RA Metric spaces

Section 7.1 Metric spaces

Note: 1.5 lectures

As mentioned in the introduction, the main idea in analysis is to take limits. In Chapter 2 we learned to take limits of sequences of real numbers. And in Chapter 3 we learned to take limits of functions as a real number approached some other real number.

We want to take limits in more complicated contexts. For example, we want to have sequences of points in 3-dimensional space. We wish to define continuous functions of several variables. We even want to define functions on spaces that are a little harder to describe, such as the surface of the earth. We still want to talk about limits there.

Finally, we have seen the limit of a sequence of functions in Chapter 6. We wish to unify all these notions so that we do not have to reprove theorems over and over again in each context. The concept of a metric space is an elementary yet powerful tool in analysis. And while it is not sufficient to describe every type of limit we find in modern analysis, it gets us very far indeed.

Definition 7.1.1.

Let \(X\) be a set, and let \(d \colon X \times X \to \R\) be a function such that for all \(x,y,z \in X\)

\(d(x,y) \geq 0\text{.}\) (nonnegativity)
\(d(x,y) = 0\) if and only if \(x = y\text{.}\) (identity of indiscernibles)
\(d(x,y) = d(y,x)\text{.}\) (symmetry)
\(d(x,z) \leq d(x,y)+ d(y,z)\text{.}\) (triangle inequality)

The pair \((X,d)\) is called a metric space. The function \(d\) is called the metric or the distance function. Sometimes we write just \(X\) as the metric space instead of \((X,d)\) if the metric is clear from context.

The geometric idea is that \(d\) is the distance between two points. Items i–iii have obvious geometric interpretation: Distance is always nonnegative, the only point that is distance 0 away from \(x\) is \(x\) itself, and finally that the distance from \(x\) to \(y\) is the same as the distance from \(y\) to \(x\text{.}\) The triangle inequality iv has the interpretation given in Figure 7.1.

Figure 7.1. Diagram of the triangle inequality in metric spaces.

For the purposes of drawing, it is convenient to draw figures and diagrams in the plane with the metric being the euclidean distance.
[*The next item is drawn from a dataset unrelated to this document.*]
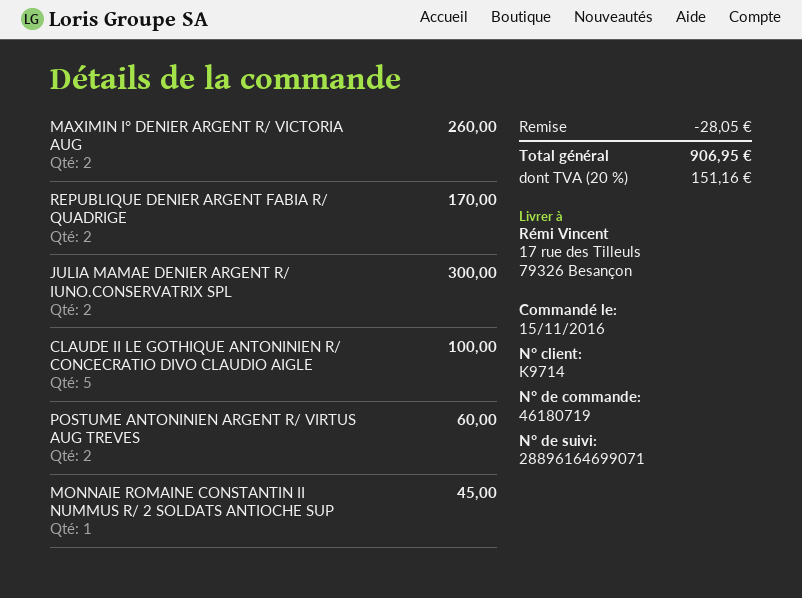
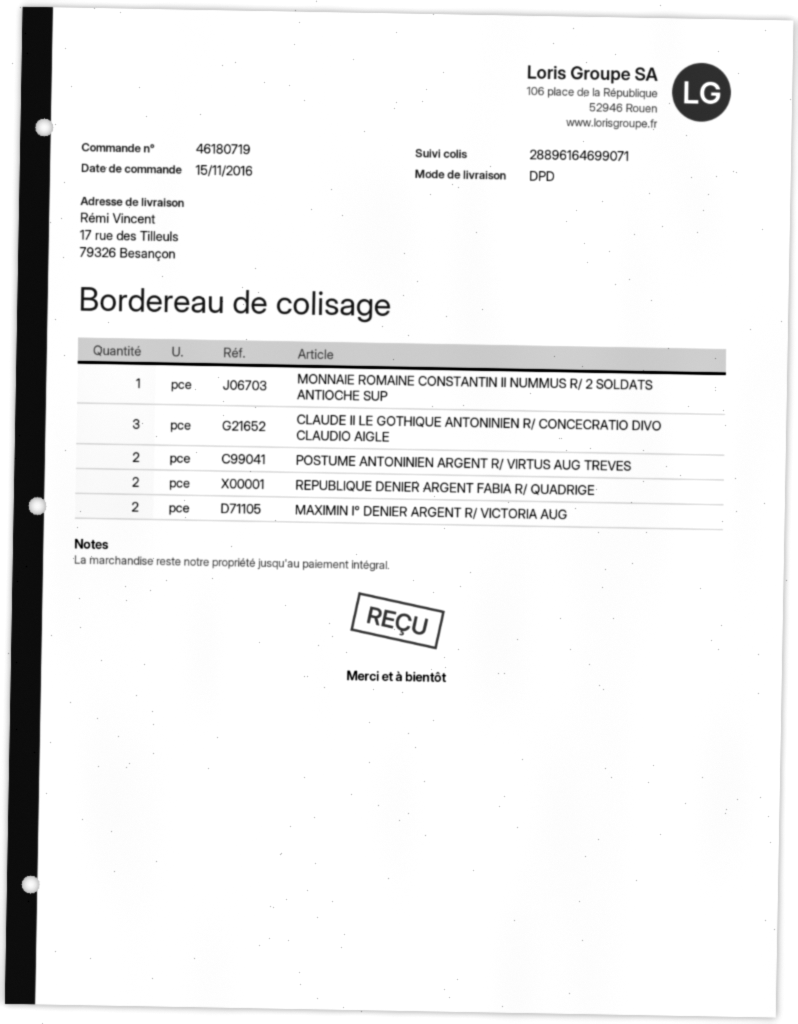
JULIA MAMAE DENIER ARGENT R/ IUNO.CONSERVATRIX SPL: 2 -> none
CLAUDE II LE GOTHIQUE ANTONINIEN R/ CONCECRATIO DIVO CLAUDIO AIGLE: 5 -> 3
However, that is only one particular metric space. Just because a certain fact seems to be clear from drawing a picture does not mean it is true in every metric space. You might be getting sidetracked by intuition from euclidean geometry, whereas the concept of a metric space is a lot more general.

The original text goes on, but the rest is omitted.